Bohdan Gadomski zmarł pod koniec marca. Zagadkową śmiercią dziennikarza zajęła się prokuratura. Okazuje się, że w ostatnim okresie życia zmienił on testament.
Mimo to, że Bohdan Gadomski odszedł pod koniec marca, informacja o jego śmierci pojawiła się dopiero 7 kwietnia. Sprawa zrobiła się jeszcze bardziej zagadkowa, gdy po śmierci dziennikarza ktoś nadal publikował kolejne wpisy na jego facebookowym profilu.
Przypomnijmy, że Bohdan od lat żył samotnie, nie miał ani rodziny, ani dzieci. Jak informuje Polsat News, w ostatnim okresie życia u boku dziennikarza pojawił się śpiewak operowy – Borys.

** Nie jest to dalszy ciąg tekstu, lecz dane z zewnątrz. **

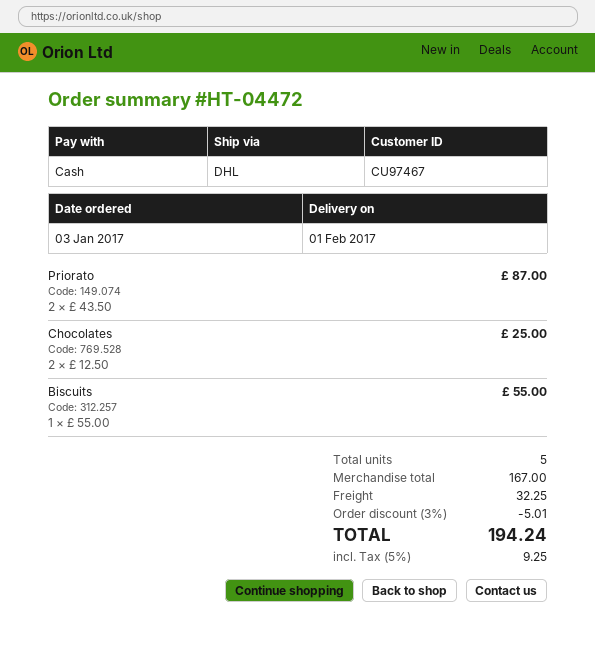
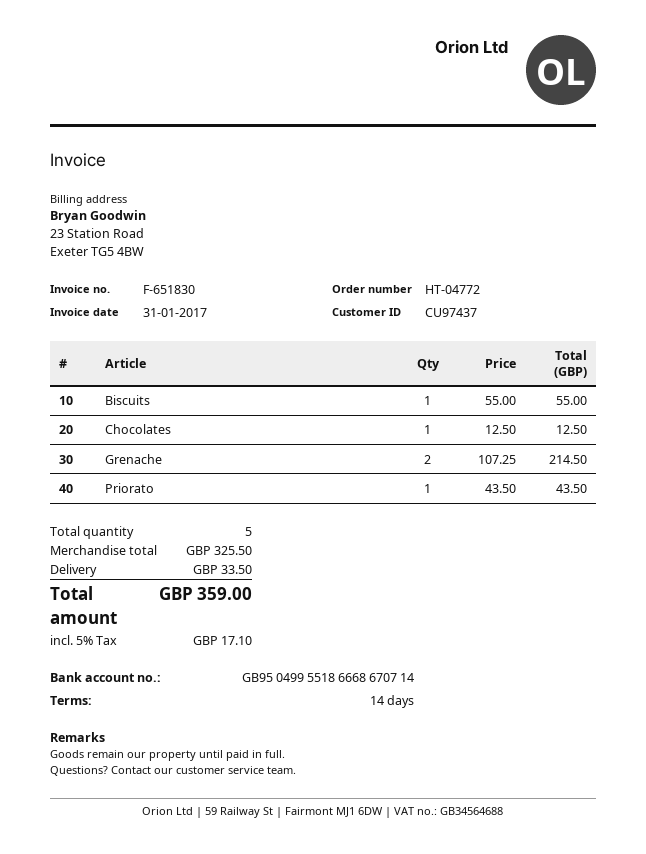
order number: HT-04472 -> HT-04772
customer number: CU97467 -> CU97437
Priorato: 2 x 43.50 = 87.00 -> 1 x 43.50 = 43.50
Chocolates: 2 x 12.50 = 25.00 -> 1 x 12.50 = 12.50
Grenache: none -> 2 x 107.25 = 214.50
subtotal: 167.00 -> 325.50
discount: 3% = 5.01 -> none
shipping: 32.25 -> 33.50
tax: 5% = 9.25 -> 5% = 17.10
total: 194.24 -> 359.00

Właśnie wtedy Gadomski zmienił testament i cały swój dorobek powierzył tenorowi.
– Było mieszkanie w Łodzi, pies Oskar, który jest trochę warty, bo to jest medalista. Były konta w banku, no i archiwa – twierdzi Artur Gotz w Polsat News. – To ogromne archiwum nagrań artystów polskich i artystów zagranicznych. Unikatowe. Unikatowe także fotografie, na przykład zdjęcia z domu pani Violetty Villas – powiedziała Agnieszka Chrzanowska.